Abstract

e13601 Background: mTOR pathway activation is a critical oncogenic event in non-small cell lung cancer. We observed enhanced anti-cancer activity with the combination of docetaxel and everolimus (RAD 001) in pre-clinical and early phase clinical studies. Therefore a phase II study was conducted to evaluate the efficacy of this combination in advanced NSCLC. Methods: Advanced stage NSCLC patients with 1 or 2 prior systemic therapy regimens, ECOG performance status (PS) 0-2, and adequate organ function were eligible.

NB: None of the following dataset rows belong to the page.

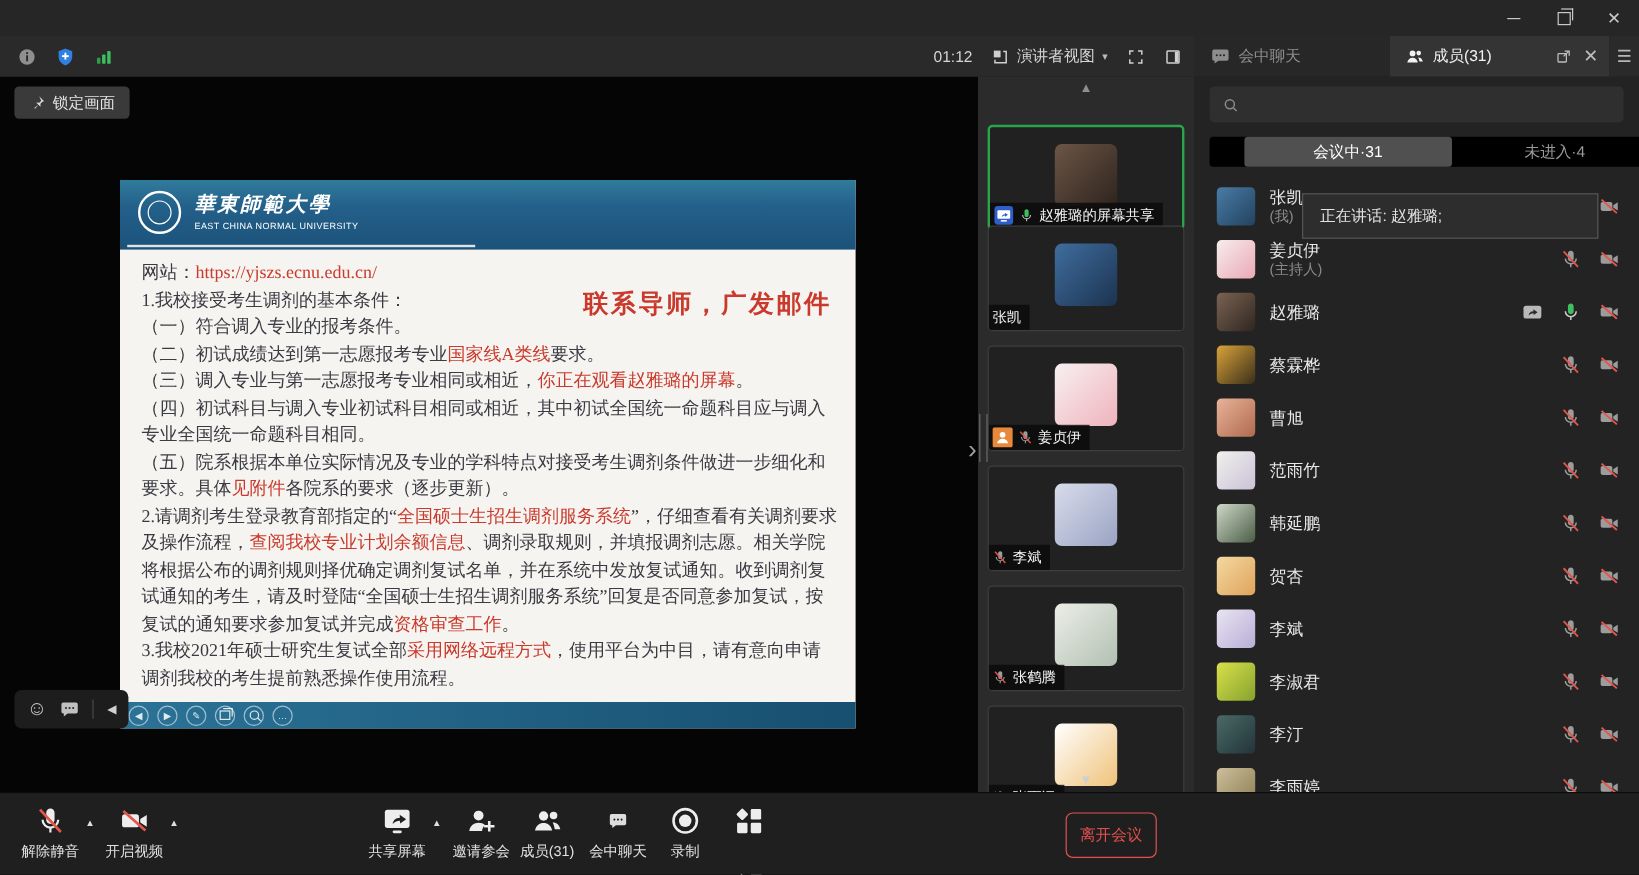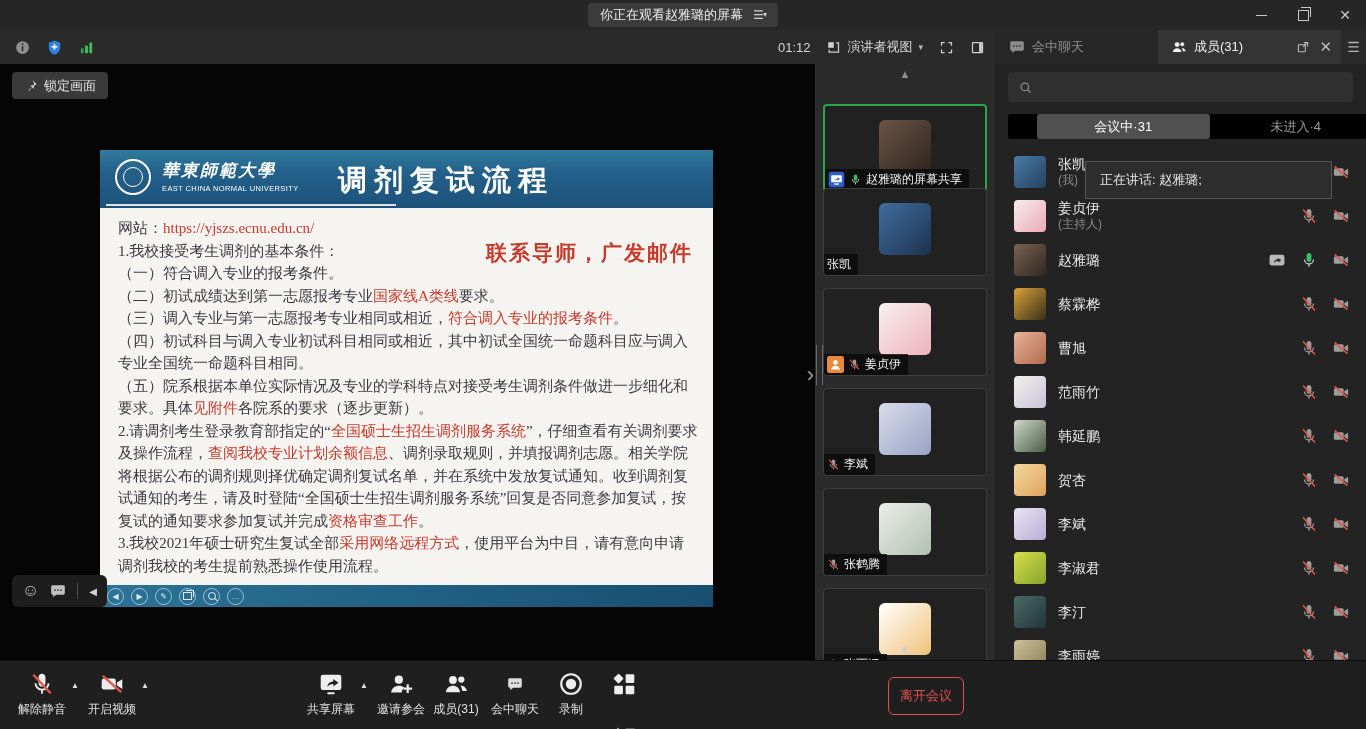"你正在观看赵雅璐的屏幕" div.title-pill { html: <div> <span>你正在观看赵雅璐的屏幕</span> <span>☰<span>▾</span></span> </div> -> none }
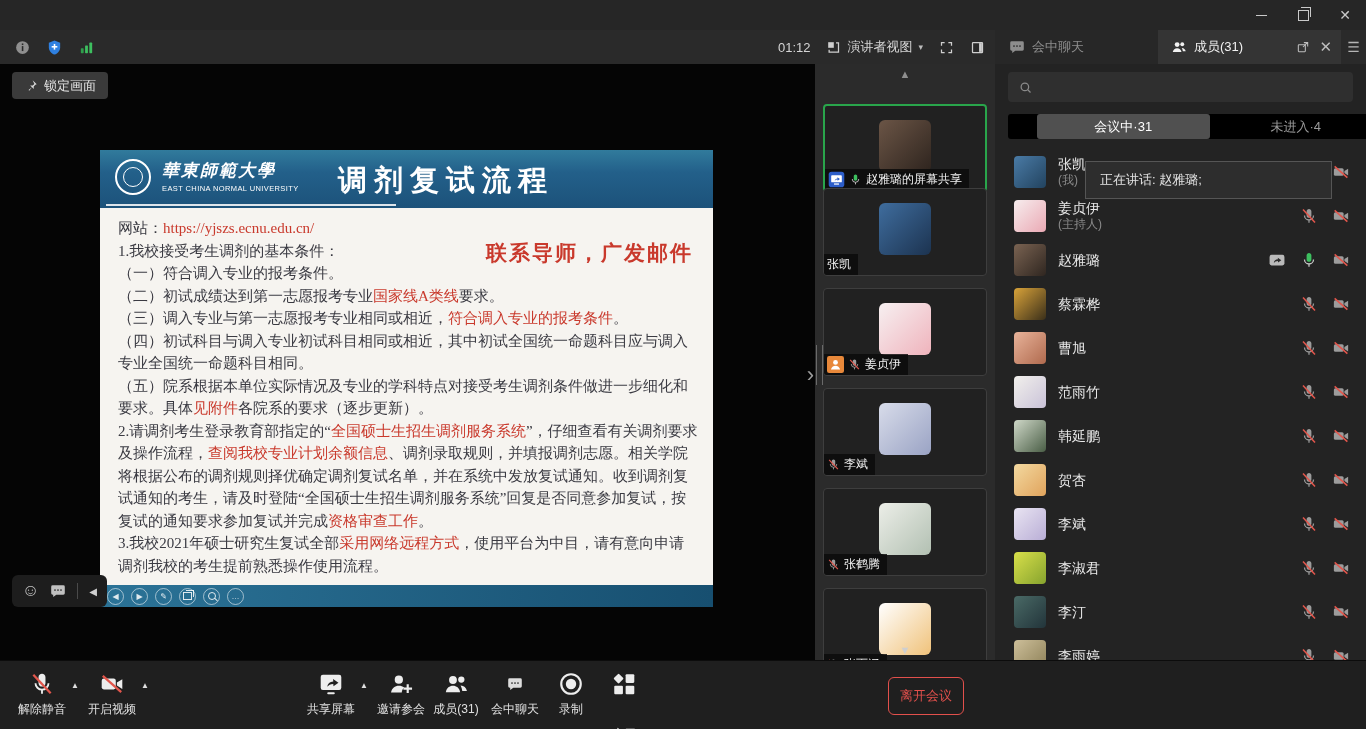"调剂复试流程" div.slide-title { html: <div>调剂复试流程</div> -> none }
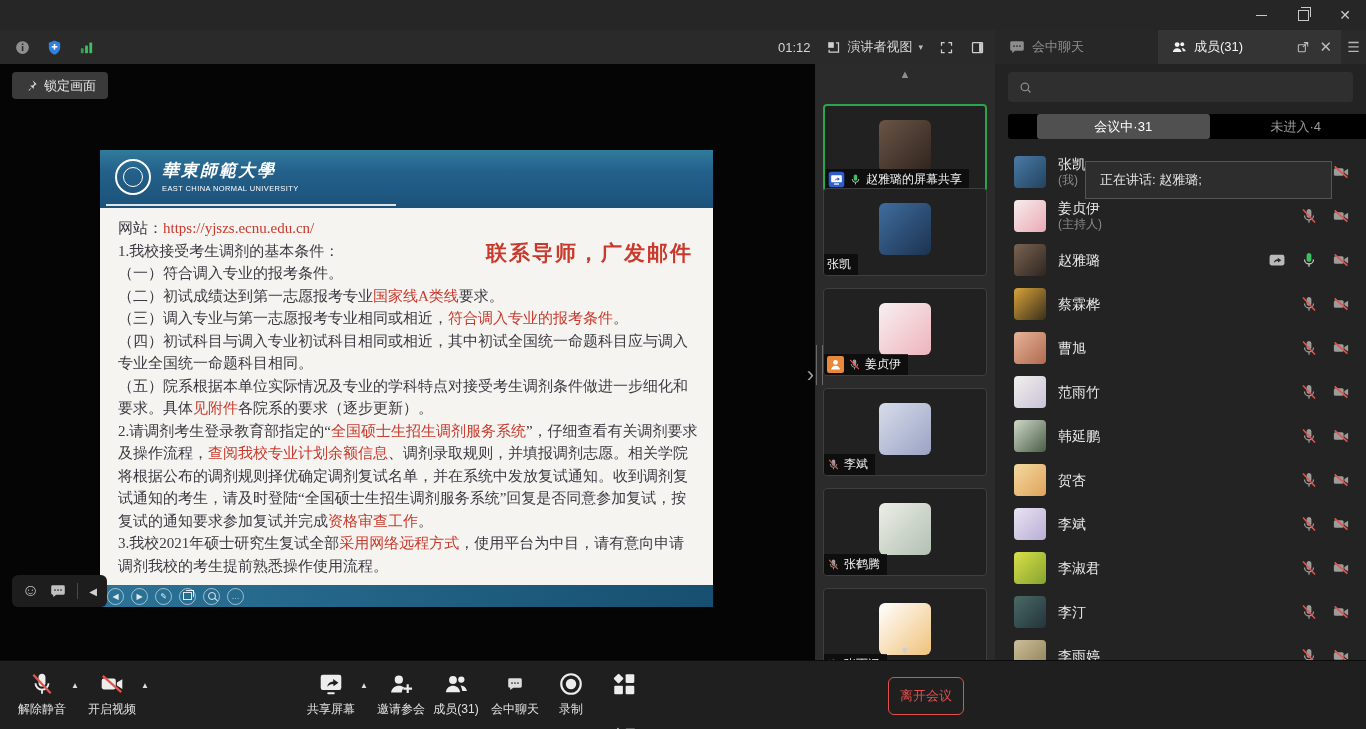"符合调入专业的报考条件" span.rd { text: 符合调入专业的报考条件 -> 你正在观看赵雅璐的屏幕 }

Docetaxel (60 mg/m2) was given on day 1 of each cycle and everolimus (5 mg PO QD) was given on days 2-19 of each 3-week treatment cycle. The primary endpoint was response rate and secondary endpoints included PFS, OS and safety assessment. The Simon two-stage design was utilized. Archived tumor specimens were evaluated for upstream and downstream markers of mTOR pathway activation (total and phosphorylated mTOR, Akt, S6, eIF4e and 4EBP1). Results: Twenty-eight patients were enrolled (median age- 64 years, male -13, Caucasian 19, adenocarcinoma-17, squamous-8, PS 0/1/2-4/20/2). A median of 3.5 cycles of therapy was administered. Grade 3/4 toxicities (n=11) included neutropenia, anemia, headache, fatigue, hyperglycemia, mucositis, and dyspepsia. Two patients experienced partial response and 13 had stable disease (clinical benefit rate 54%). The median PFS was 2.3 months and the median overall survival was 12 months. The study did not meet the efficacy criteria to proceed to full accrual. High pAkt expression correlated with objective tumor response (p=0.033) but not with PFS (p=0.261) or OS (p=0.467). Conclusions: The combination of everolimus and docetaxel was tolerated well, but there was no clear signal of enhanced efficacy in an unselected population of NSCLC patients. Supported by NCI P01 CA116676. FRK, TKO, SS, and SSR are Georgia Cancer Coalition Distinguished Cancer Scholars.